• [What you have to do] Give only the number of lines below that contain the word "regular".

• [Input data]
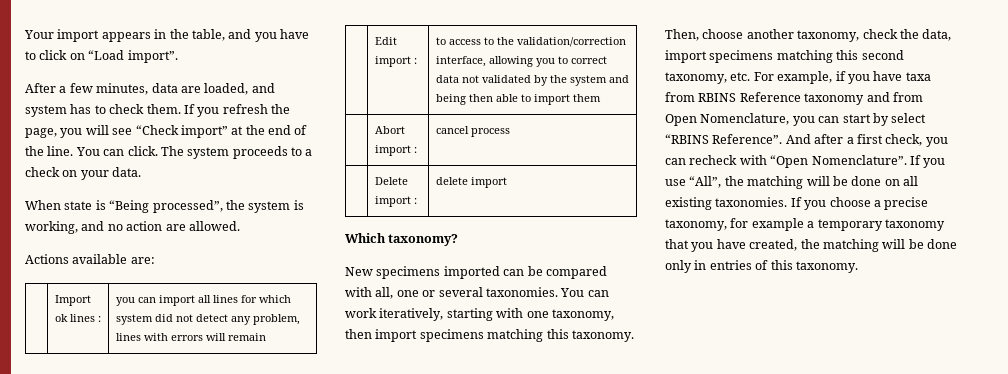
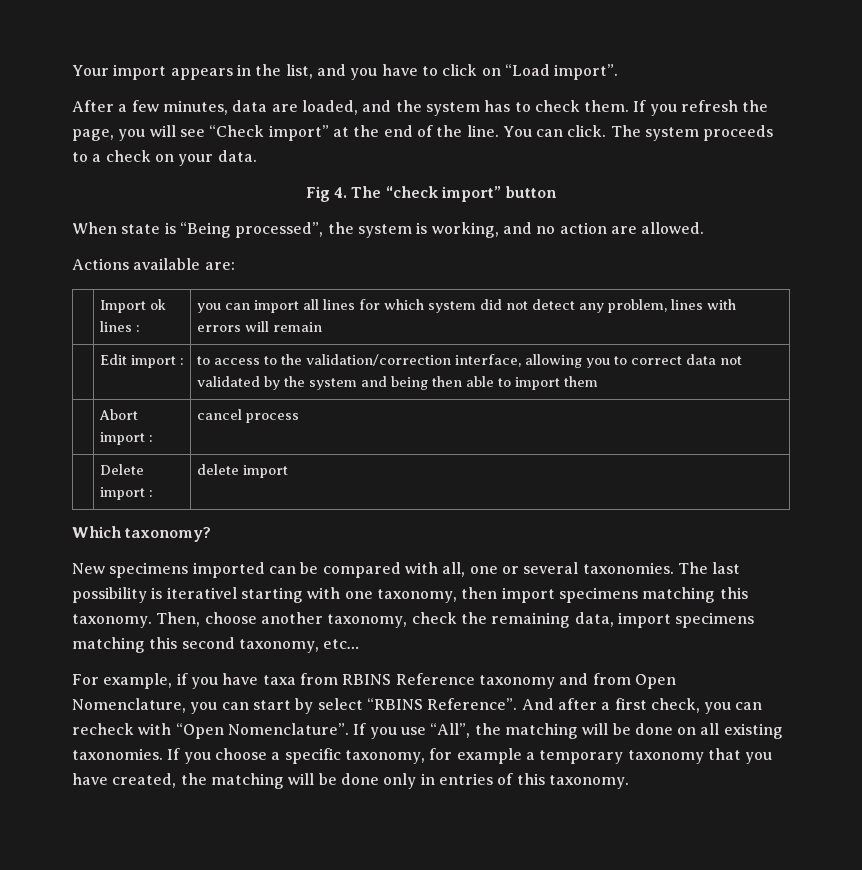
- Your import appears in the table, and you have to click on “Load import”.
+ Your import appears in the list, and you have to click on “Load import”.
- After a few minutes, data are loaded, and system has to check them.
+ After a few minutes, data are loaded, and the system has to check them.
+ Fig 4. The “check import” button
- You can work iteratively, starting with one taxonomy, then import specimens matching this taxonomy.
+ The last possibility is iterativel starting with one taxonomy, then import specimens matching this taxonomy.
- Then, choose another taxonomy, check the data, import specimens matching this second taxonomy, etc. For example, if you have taxa from RBINS Reference taxonomy and from Open Nomenclature, you can start by select “RBINS Reference”.
+ Then, choose another taxonomy, check the remaining data, import specimens matching this second taxonomy, etc…
+ For example, if you have taxa from RBINS Reference taxonomy and from Open Nomenclature, you can start by select “RBINS Reference”.
- If you choose a precise taxonomy, for example a temporary taxonomy that you have created, the matching will be done only in entries of this taxonomy.
+ If you choose a specific taxonomy, for example a temporary taxonomy that you have created, the matching will be done only in entries of this taxonomy.

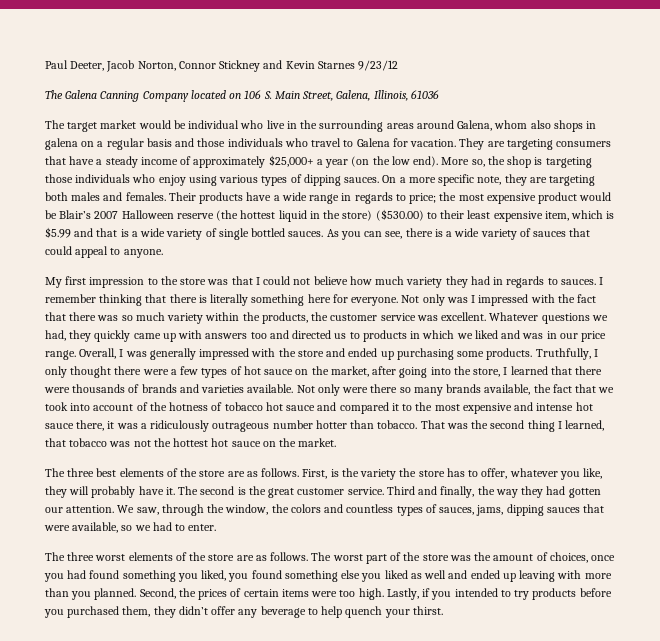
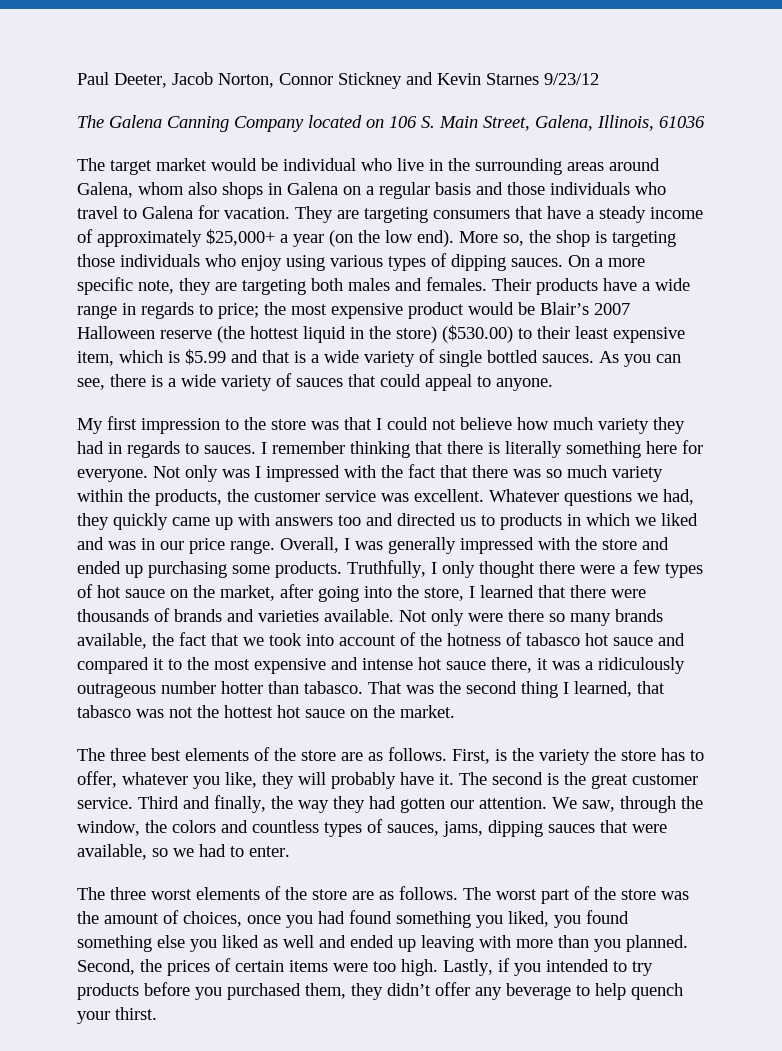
- The target market would be individual who live in the surrounding areas around Galena, whom also shops in galena on a regular basis and those individuals who travel to Galena for vacation.
+ The target market would be individual who live in the surrounding areas around Galena, whom also shops in Galena on a regular basis and those individuals who travel to Galena for vacation.
- Not only were there so many brands available, the fact that we took into account of the hotness of tobacco hot sauce and compared it to the most expensive and intense hot sauce there, it was a ridiculously outrageous number hotter than tobacco.
+ Not only were there so many brands available, the fact that we took into account of the hotness of tabasco hot sauce and compared it to the most expensive and intense hot sauce there, it was a ridiculously outrageous number hotter than tabasco.
- That was the second thing I learned, that tobacco was not the hottest hot sauce on the market.
+ That was the second thing I learned, that tabasco was not the hottest hot sauce on the market.

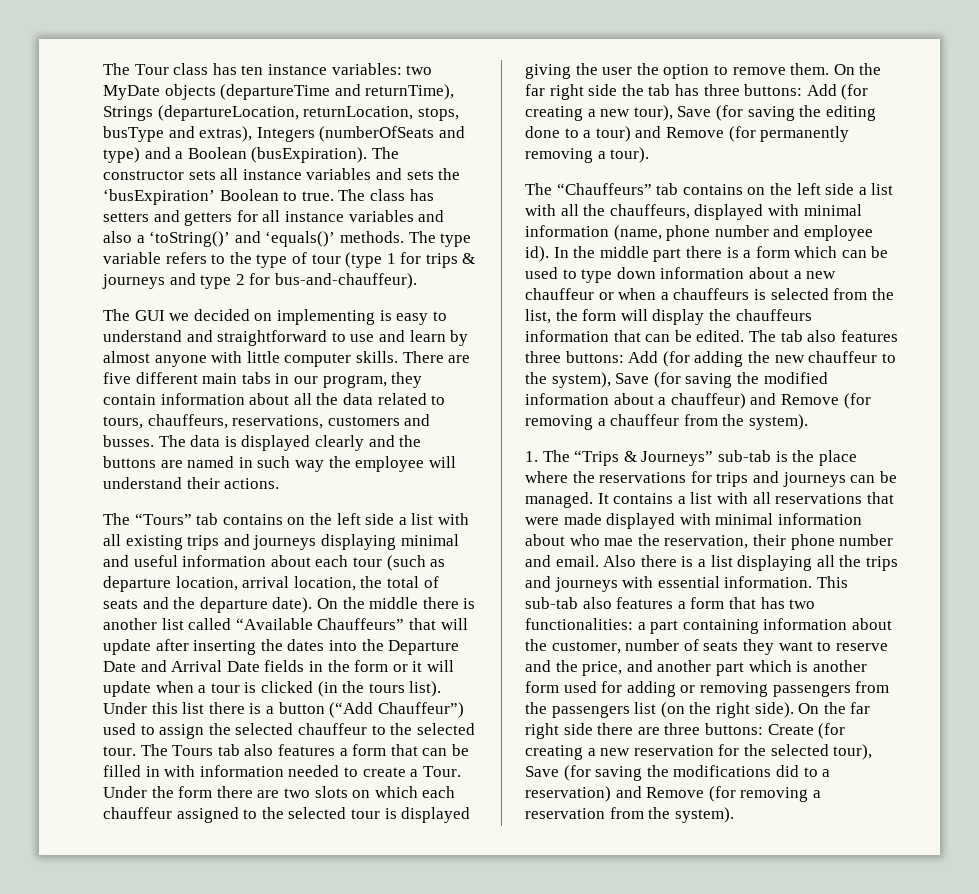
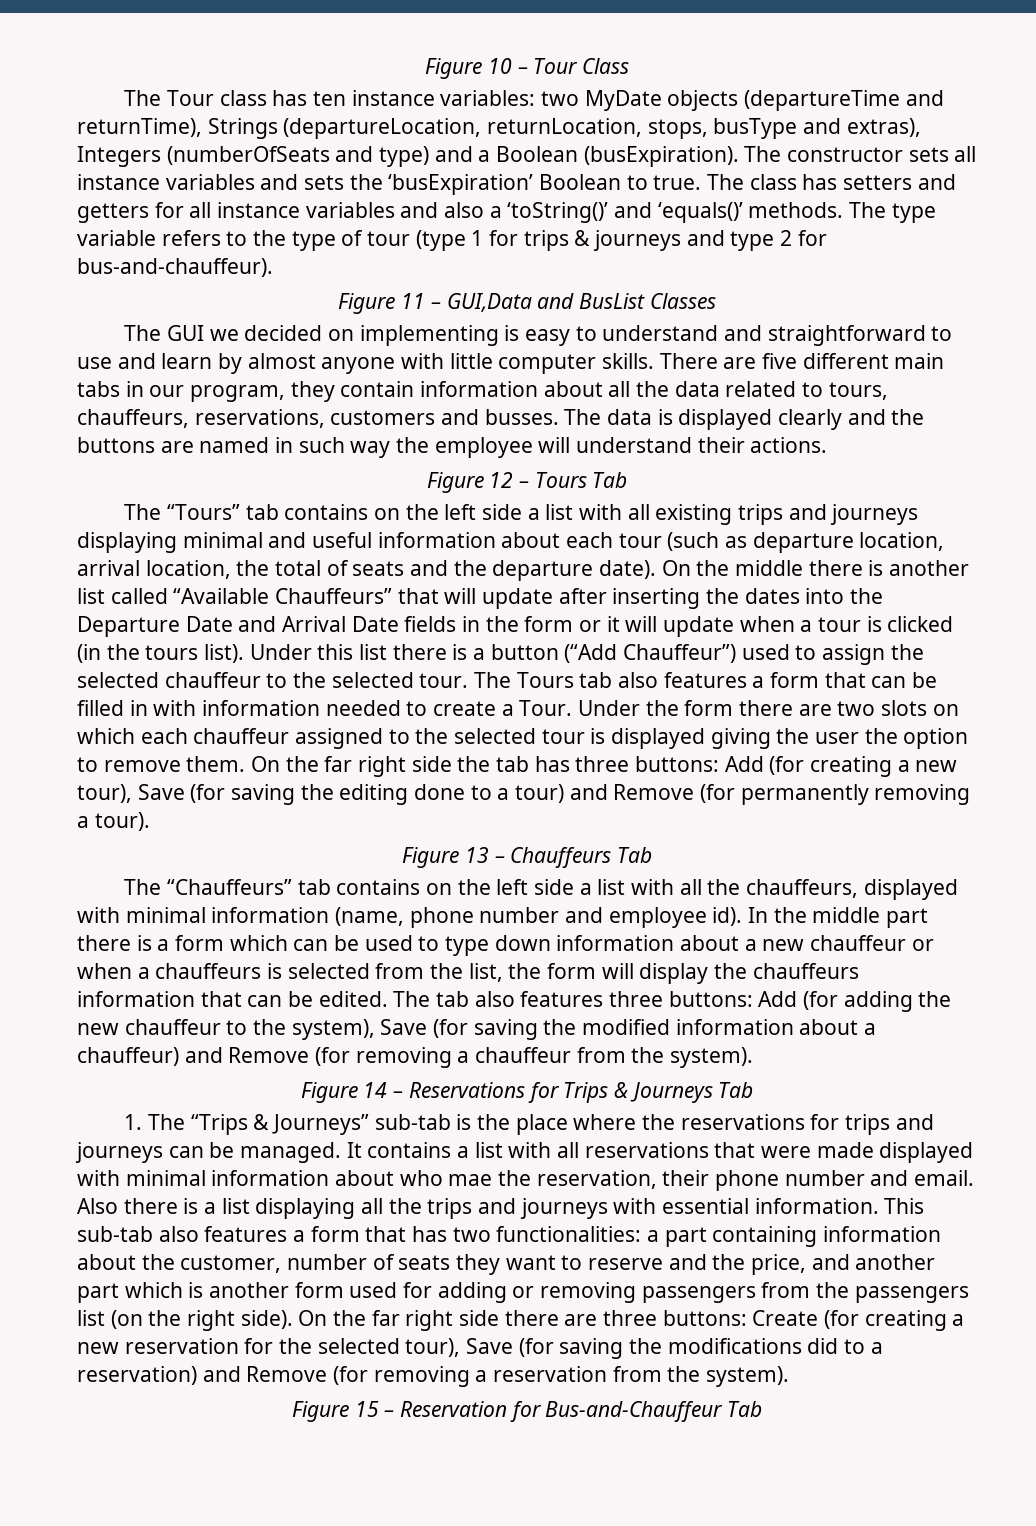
+ Figure 10 – Tour Class
+ Figure 11 – GUI,Data and BusList Classes
+ Figure 12 – Tours Tab
+ Figure 13 – Chauffeurs Tab
+ Figure 14 – Reservations for Trips & Journeys Tab
+ Figure 15 – Reservation for Bus-and-Chauffeur Tab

• [Worked solution] 2